Cuban doctor Katerin Hernández shared a testimony this week on Facebook that encapsulates in a few words what millions of Cubans have silently experienced: the contrast with a hospital in another country allowed her to grasp the precariousness of the healthcare system in Cuba.
"Walking through the halls of a hospital in a capitalist country, I realized how much communism took from me: it didn't just strip me of my role as a patient but also as a doctor," wrote Hernández, accompanying his post with a photograph of a modern, clean, and well-lit hospital corridor.
The doctor regrets having invested six years of her career not in learning, but in surviving. "How I wish I could have dedicated my six years of studying medicine to learning instead of trying to survive," she stated.
In just a moment, that clean hallway brought back images that should never have existed in a healthcare system. "In just a minute, I recalled repugnant images: mice in the eaves, clogged and filthy bathrooms, rotten food, worn and stained clothing; memories that should never have been part of a healthcare system," he described.
Hernández directly rejects the argument that the Cuban regime repeatedly uses to justify the healthcare collapse. "The communists will say: 'The blockade took all of that away from you.' Lies! It was the Castro, their dictatorship, Fidel and his failed communism, their henchmen, and the deep class inequality in a country where they proclaimed that 'everything is for everyone,'" he wrote.

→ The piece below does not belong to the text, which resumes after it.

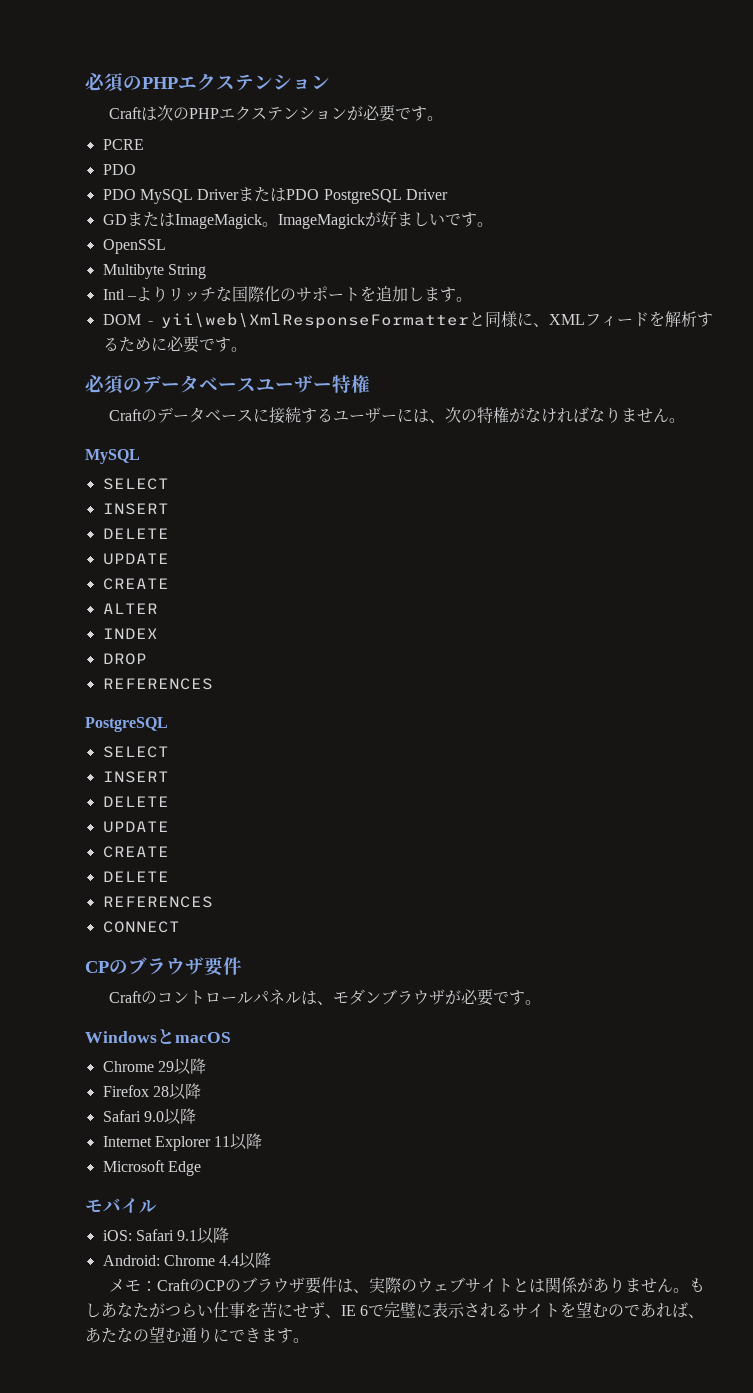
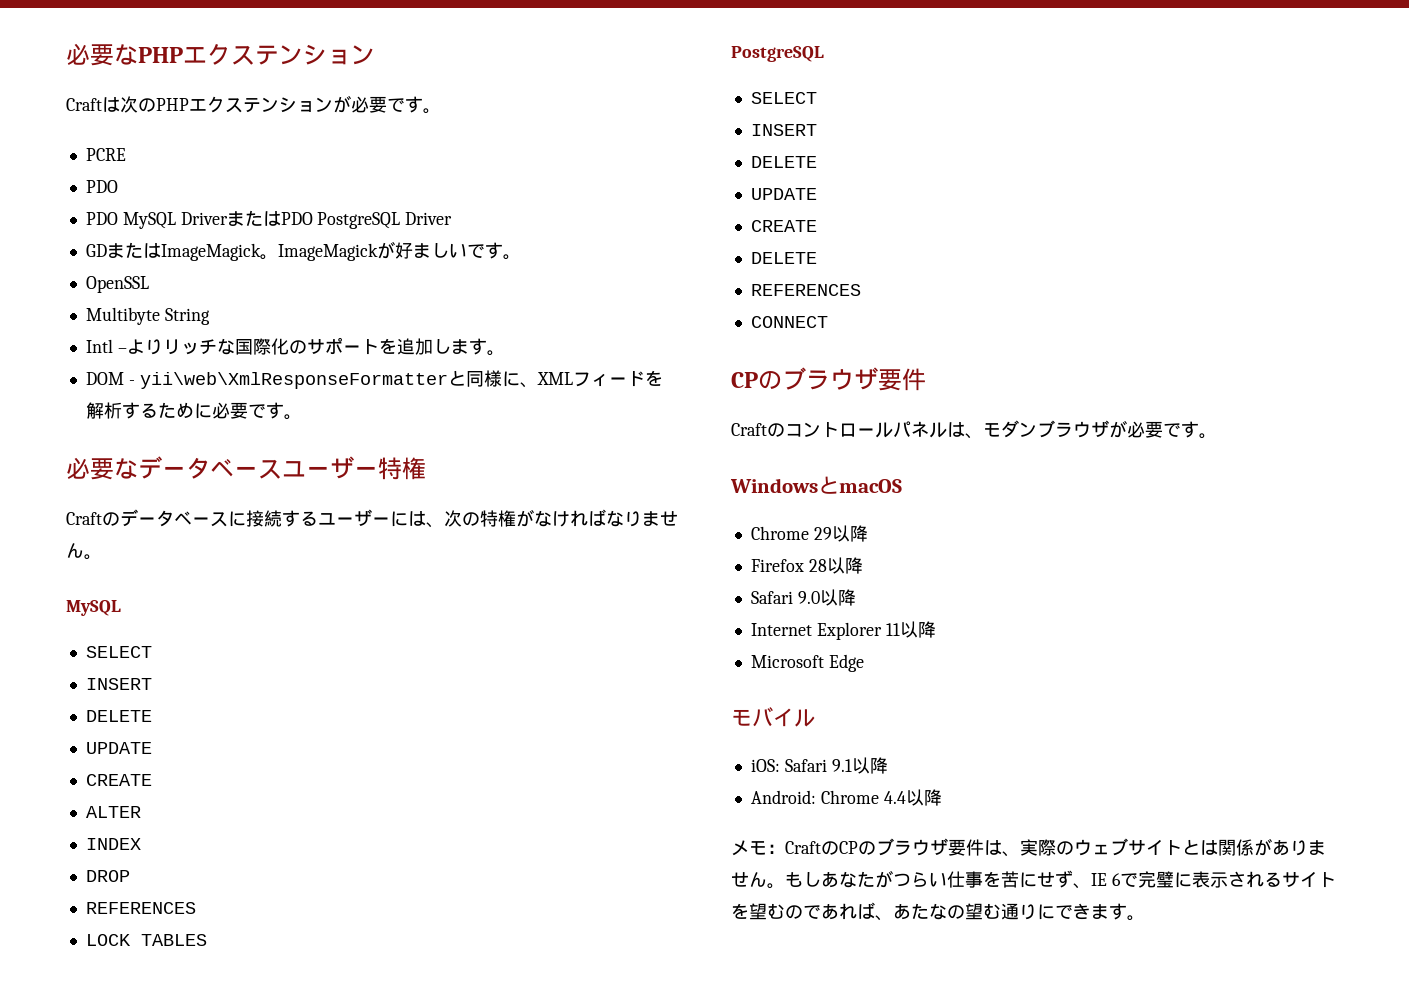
- 必須のPHPエクステンション
+ 必要なPHPエクステンション
- 必須のデータベースユーザー特権
+ 必要なデータベースユーザー特権
+ LOCK TABLES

Her testimony is not an isolated case. A Cuban woman in Spain compared a public hospital to 5-star hotels in terms of management and professionalism. A young man in Peru exclaimed how we were misled after his first experience at a Peruvian medical center. A doctor in Uruguay recounted that she had to study pediatrics from scratch due to the lack of real experience resulting from her training in Cuba.

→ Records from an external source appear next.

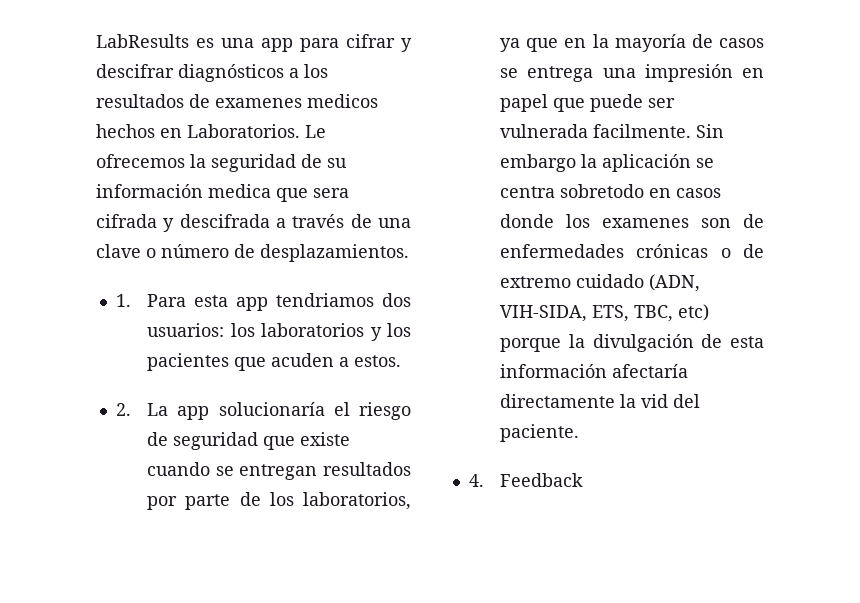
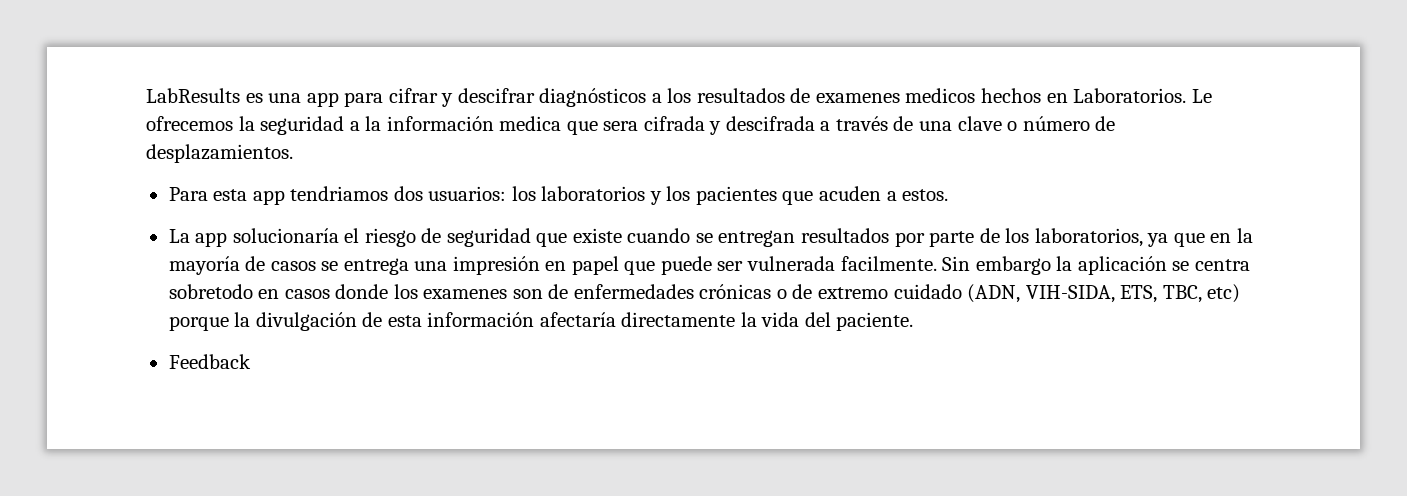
- Le ofrecemos la seguridad de su información medica que sera cifrada y descifrada a través de una clave o número de desplazamientos.
+ Le ofrecemos la seguridad a la información medica que sera cifrada y descifrada a través de una clave o número de desplazamientos.
- 1. Para esta app tendriamos dos usuarios: los laboratorios y los pacientes que acuden a estos.
+ Para esta app tendriamos dos usuarios: los laboratorios y los pacientes que acuden a estos.
- 2. La app solucionaría el riesgo de seguridad que existe cuando se entregan resultados por parte de los laboratorios, ya que en la mayoría de casos se entrega una impresión en papel que puede ser vulnerada facilmente.
+ La app solucionaría el riesgo de seguridad que existe cuando se entregan resultados por parte de los laboratorios, ya que en la mayoría de casos se entrega una impresión en papel que puede ser vulnerada facilmente.
- Sin embargo la aplicación se centra sobretodo en casos donde los examenes son de enfermedades crónicas o de extremo cuidado (ADN, VIH-SIDA, ETS, TBC, etc) porque la divulgación de esta información afectaría directamente la vid del paciente.
+ Sin embargo la aplicación se centra sobretodo en casos donde los examenes son de enfermedades crónicas o de extremo cuidado (ADN, VIH-SIDA, ETS, TBC, etc) porque la divulgación de esta información afectaría directamente la vida del paciente.
- 4. Feedback
+ Feedback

The reality described in this testimony is backed by devastating accounts. The physical conditions of Cuban hospitals have been systematically reported: the Calixto García Hospital suffered a partial roof collapse in November 2025; the Orlando Pantoja Tamayo General Hospital was criticized in December of that year for collapsed bathrooms and lack of medications; and the Juan Bruno Zayas Clinical Surgical Hospital reported sewage under patients' beds in January 2026.

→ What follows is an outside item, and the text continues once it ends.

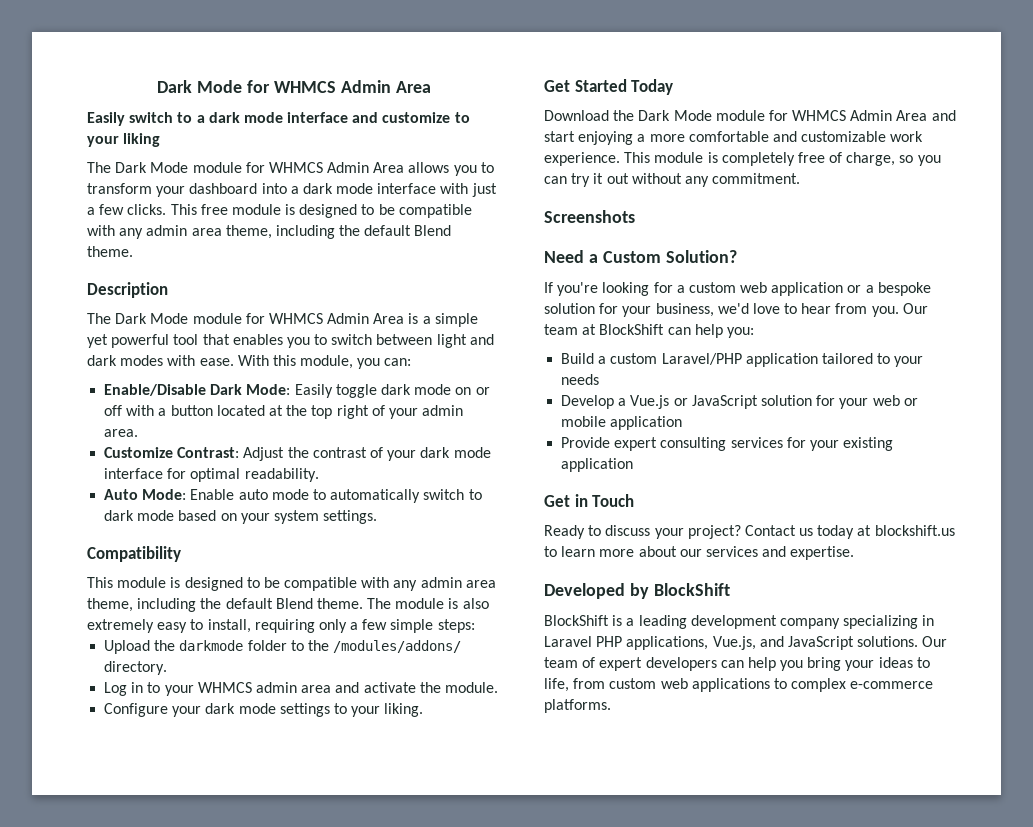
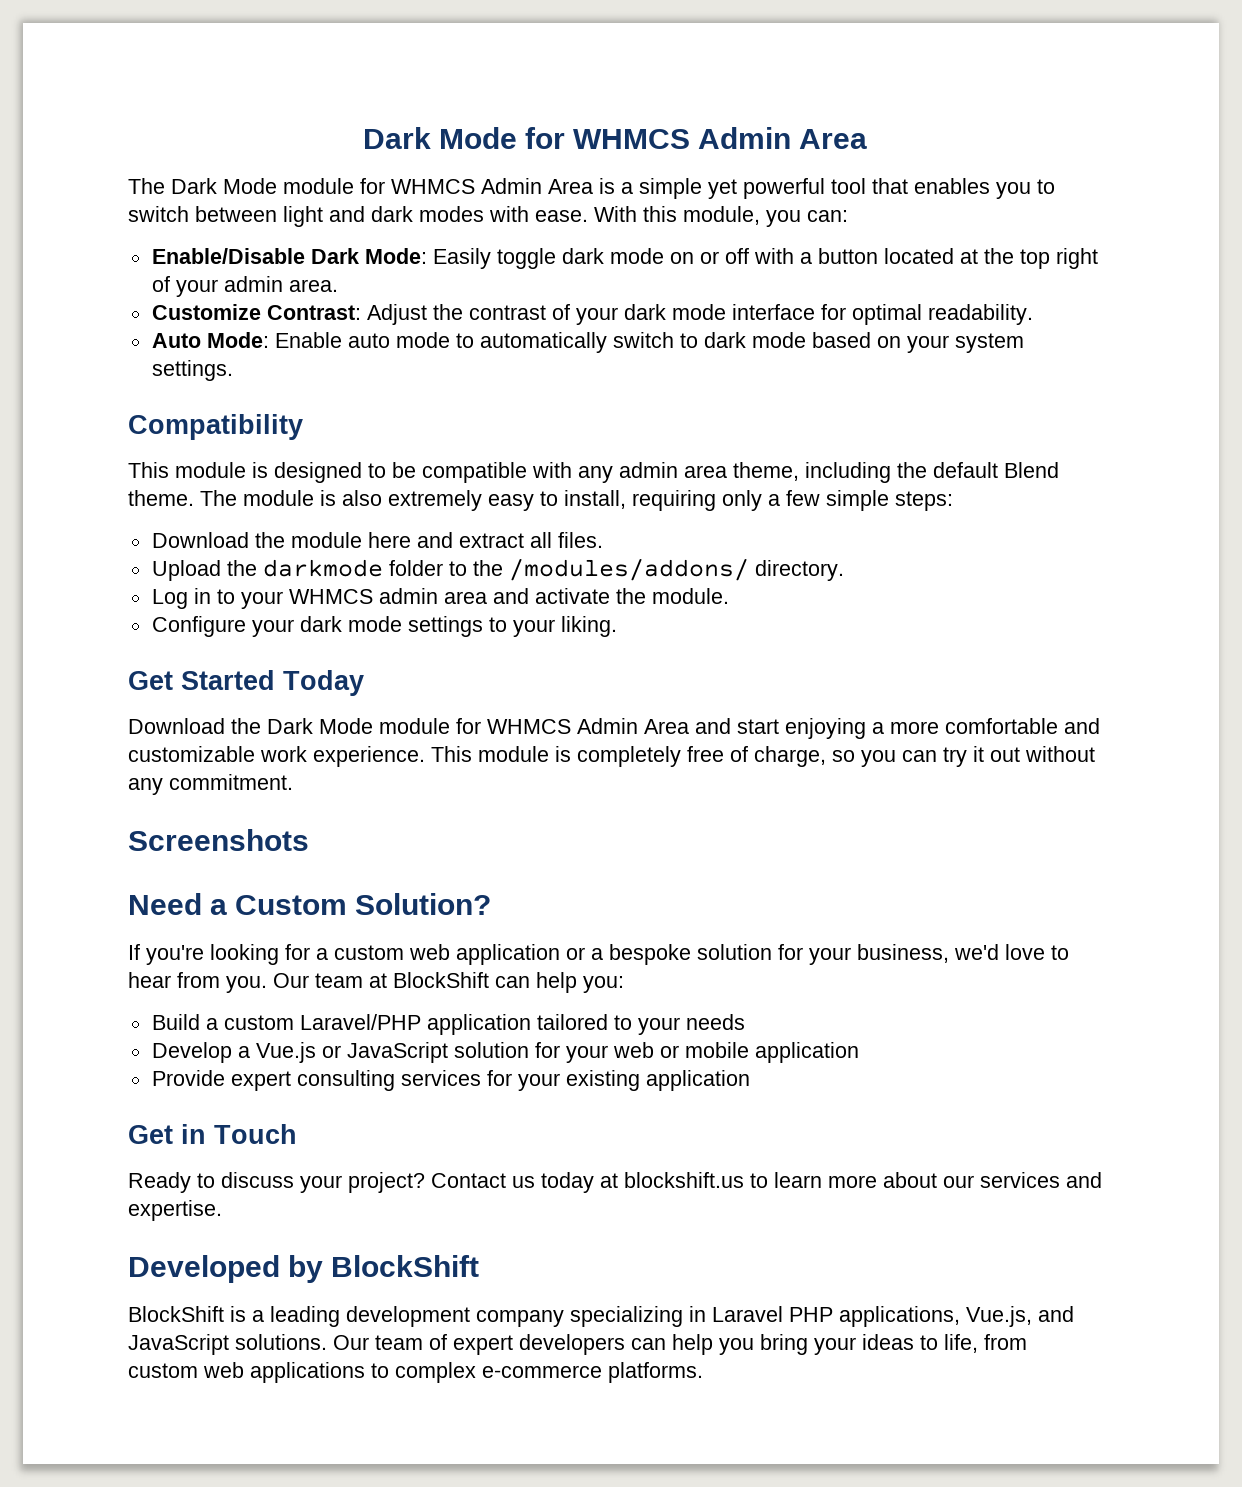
- Easily switch to a dark mode interface and customize to your liking
- The Dark Mode module for WHMCS Admin Area allows you to transform your dashboard into a dark mode interface with just a few clicks. This free module is designed to be compatible with any admin area theme, including the default Blend theme.
- Description
+ Download the module here and extract all files.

The regime itself has acknowledged the health collapse, although it continues to attribute it to the U.S. embargo, an argument that emigrated doctors and analysts reject, highlighting internal structural causes that have accumulated over decades of dictatorship.
Hernández closed his publication with a phrase that summarizes the experience of those who have been able to compare: "How good it feels to enter a hospital knowing you will come out alive, something that many cannot say about Cuban hospitals."